(WHAT THE EXERCISE ASKS):
Each entry that follows is to be retyped exactly. Pictures do not belong in the copy.

(SUPPLIED INFORMATION):
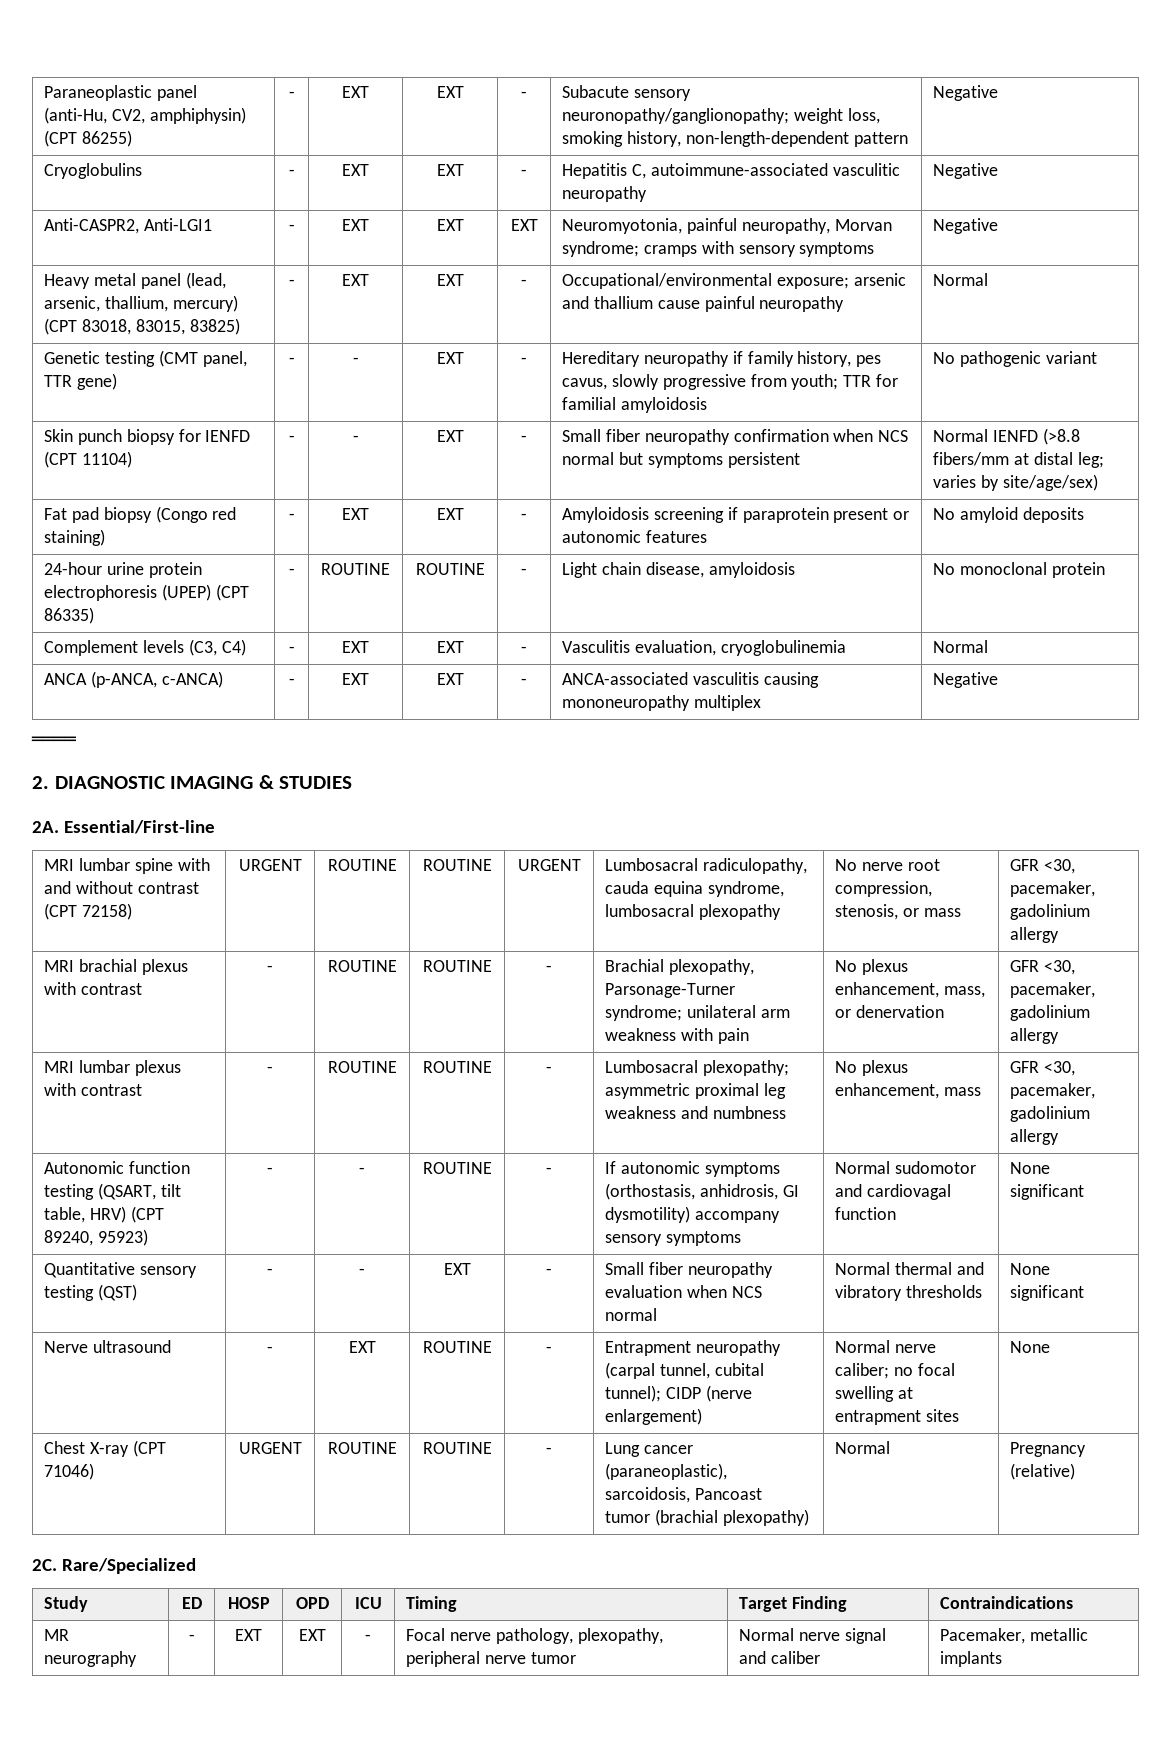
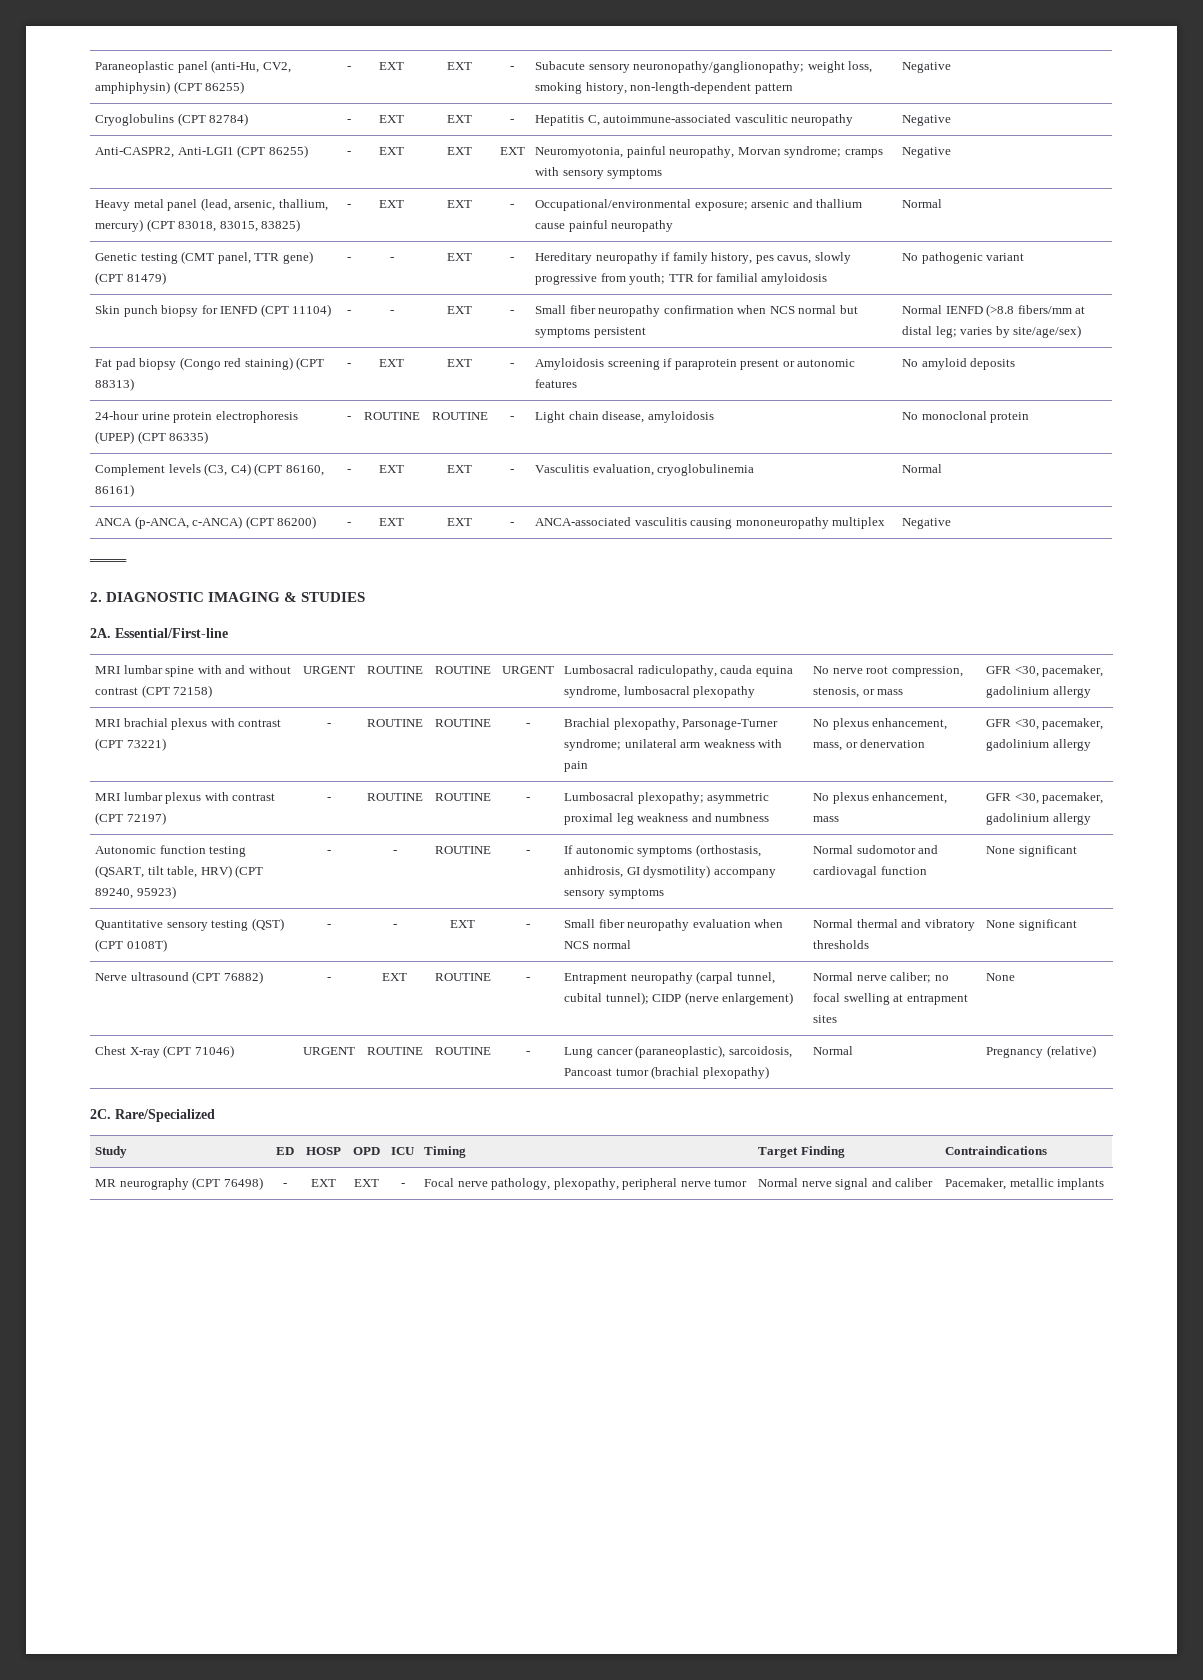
- Cryoglobulins | - | EXT | EXT | - | Hepatitis C, autoimmune-associated vasculitic neuropathy | Negative
+ Cryoglobulins (CPT 82784) | - | EXT | EXT | - | Hepatitis C, autoimmune-associated vasculitic neuropathy | Negative
- Anti-CASPR2, Anti-LGI1 | - | EXT | EXT | EXT | Neuromyotonia, painful neuropathy, Morvan syndrome; cramps with sensory symptoms | Negative
+ Anti-CASPR2, Anti-LGI1 (CPT 86255) | - | EXT | EXT | EXT | Neuromyotonia, painful neuropathy, Morvan syndrome; cramps with sensory symptoms | Negative
- Genetic testing (CMT panel, TTR gene) | - | - | EXT | - | Hereditary neuropathy if family history, pes cavus, slowly progressive from youth; TTR for familial amyloidosis | No pathogenic variant
+ Genetic testing (CMT panel, TTR gene) (CPT 81479) | - | - | EXT | - | Hereditary neuropathy if family history, pes cavus, slowly progressive from youth; TTR for familial amyloidosis | No pathogenic variant
- Fat pad biopsy (Congo red staining) | - | EXT | EXT | - | Amyloidosis screening if paraprotein present or autonomic features | No amyloid deposits
+ Fat pad biopsy (Congo red staining) (CPT 88313) | - | EXT | EXT | - | Amyloidosis screening if paraprotein present or autonomic features | No amyloid deposits
- Complement levels (C3, C4) | - | EXT | EXT | - | Vasculitis evaluation, cryoglobulinemia | Normal
+ Complement levels (C3, C4) (CPT 86160, 86161) | - | EXT | EXT | - | Vasculitis evaluation, cryoglobulinemia | Normal
- ANCA (p-ANCA, c-ANCA) | - | EXT | EXT | - | ANCA-associated vasculitis causing mononeuropathy multiplex | Negative
+ ANCA (p-ANCA, c-ANCA) (CPT 86200) | - | EXT | EXT | - | ANCA-associated vasculitis causing mononeuropathy multiplex | Negative
- MRI brachial plexus with contrast | - | ROUTINE | ROUTINE | - | Brachial plexopathy, Parsonage-Turner syndrome; unilateral arm weakness with pain | No plexus enhancement, mass, or denervation | GFR <30, pacemaker, gadolinium allergy
+ MRI brachial plexus with contrast (CPT 73221) | - | ROUTINE | ROUTINE | - | Brachial plexopathy, Parsonage-Turner syndrome; unilateral arm weakness with pain | No plexus enhancement, mass, or denervation | GFR <30, pacemaker, gadolinium allergy
- MRI lumbar plexus with contrast | - | ROUTINE | ROUTINE | - | Lumbosacral plexopathy; asymmetric proximal leg weakness and numbness | No plexus enhancement, mass | GFR <30, pacemaker, gadolinium allergy
+ MRI lumbar plexus with contrast (CPT 72197) | - | ROUTINE | ROUTINE | - | Lumbosacral plexopathy; asymmetric proximal leg weakness and numbness | No plexus enhancement, mass | GFR <30, pacemaker, gadolinium allergy
- Quantitative sensory testing (QST) | - | - | EXT | - | Small fiber neuropathy evaluation when NCS normal | Normal thermal and vibratory thresholds | None significant
+ Quantitative sensory testing (QST) (CPT 0108T) | - | - | EXT | - | Small fiber neuropathy evaluation when NCS normal | Normal thermal and vibratory thresholds | None significant
- Nerve ultrasound | - | EXT | ROUTINE | - | Entrapment neuropathy (carpal tunnel, cubital tunnel); CIDP (nerve enlargement) | Normal nerve caliber; no focal swelling at entrapment sites | None
+ Nerve ultrasound (CPT 76882) | - | EXT | ROUTINE | - | Entrapment neuropathy (carpal tunnel, cubital tunnel); CIDP (nerve enlargement) | Normal nerve caliber; no focal swelling at entrapment sites | None
- MR neurography | - | EXT | EXT | - | Focal nerve pathology, plexopathy, peripheral nerve tumor | Normal nerve signal and caliber | Pacemaker, metallic implants
+ MR neurography (CPT 76498) | - | EXT | EXT | - | Focal nerve pathology, plexopathy, peripheral nerve tumor | Normal nerve signal and caliber | Pacemaker, metallic implants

(TASK RESULT):
- Cryoglobulins | - | EXT | EXT | - | Hepatitis C, autoimmune-associated vasculitic neuropathy | Negative
+ Cryoglobulins (CPT 82784) | - | EXT | EXT | - | Hepatitis C, autoimmune-associated vasculitic neuropathy | Negative
- Anti-CASPR2, Anti-LGI1 | - | EXT | EXT | EXT | Neuromyotonia, painful neuropathy, Morvan syndrome; cramps with sensory symptoms | Negative
+ Anti-CASPR2, Anti-LGI1 (CPT 86255) | - | EXT | EXT | EXT | Neuromyotonia, painful neuropathy, Morvan syndrome; cramps with sensory symptoms | Negative
- Genetic testing (CMT panel, TTR gene) | - | - | EXT | - | Hereditary neuropathy if family history, pes cavus, slowly progressive from youth; TTR for familial amyloidosis | No pathogenic variant
+ Genetic testing (CMT panel, TTR gene) (CPT 81479) | - | - | EXT | - | Hereditary neuropathy if family history, pes cavus, slowly progressive from youth; TTR for familial amyloidosis | No pathogenic variant
- Fat pad biopsy (Congo red staining) | - | EXT | EXT | - | Amyloidosis screening if paraprotein present or autonomic features | No amyloid deposits
+ Fat pad biopsy (Congo red staining) (CPT 88313) | - | EXT | EXT | - | Amyloidosis screening if paraprotein present or autonomic features | No amyloid deposits
- Complement levels (C3, C4) | - | EXT | EXT | - | Vasculitis evaluation, cryoglobulinemia | Normal
+ Complement levels (C3, C4) (CPT 86160, 86161) | - | EXT | EXT | - | Vasculitis evaluation, cryoglobulinemia | Normal
- ANCA (p-ANCA, c-ANCA) | - | EXT | EXT | - | ANCA-associated vasculitis causing mononeuropathy multiplex | Negative
+ ANCA (p-ANCA, c-ANCA) (CPT 86200) | - | EXT | EXT | - | ANCA-associated vasculitis causing mononeuropathy multiplex | Negative
- MRI brachial plexus with contrast | - | ROUTINE | ROUTINE | - | Brachial plexopathy, Parsonage-Turner syndrome; unilateral arm weakness with pain | No plexus enhancement, mass, or denervation | GFR <30, pacemaker, gadolinium allergy
+ MRI brachial plexus with contrast (CPT 73221) | - | ROUTINE | ROUTINE | - | Brachial plexopathy, Parsonage-Turner syndrome; unilateral arm weakness with pain | No plexus enhancement, mass, or denervation | GFR <30, pacemaker, gadolinium allergy
- MRI lumbar plexus with contrast | - | ROUTINE | ROUTINE | - | Lumbosacral plexopathy; asymmetric proximal leg weakness and numbness | No plexus enhancement, mass | GFR <30, pacemaker, gadolinium allergy
+ MRI lumbar plexus with contrast (CPT 72197) | - | ROUTINE | ROUTINE | - | Lumbosacral plexopathy; asymmetric proximal leg weakness and numbness | No plexus enhancement, mass | GFR <30, pacemaker, gadolinium allergy
- Quantitative sensory testing (QST) | - | - | EXT | - | Small fiber neuropathy evaluation when NCS normal | Normal thermal and vibratory thresholds | None significant
+ Quantitative sensory testing (QST) (CPT 0108T) | - | - | EXT | - | Small fiber neuropathy evaluation when NCS normal | Normal thermal and vibratory thresholds | None significant
- Nerve ultrasound | - | EXT | ROUTINE | - | Entrapment neuropathy (carpal tunnel, cubital tunnel); CIDP (nerve enlargement) | Normal nerve caliber; no focal swelling at entrapment sites | None
+ Nerve ultrasound (CPT 76882) | - | EXT | ROUTINE | - | Entrapment neuropathy (carpal tunnel, cubital tunnel); CIDP (nerve enlargement) | Normal nerve caliber; no focal swelling at entrapment sites | None
- MR neurography | - | EXT | EXT | - | Focal nerve pathology, plexopathy, peripheral nerve tumor | Normal nerve signal and caliber | Pacemaker, metallic implants
+ MR neurography (CPT 76498) | - | EXT | EXT | - | Focal nerve pathology, plexopathy, peripheral nerve tumor | Normal nerve signal and caliber | Pacemaker, metallic implants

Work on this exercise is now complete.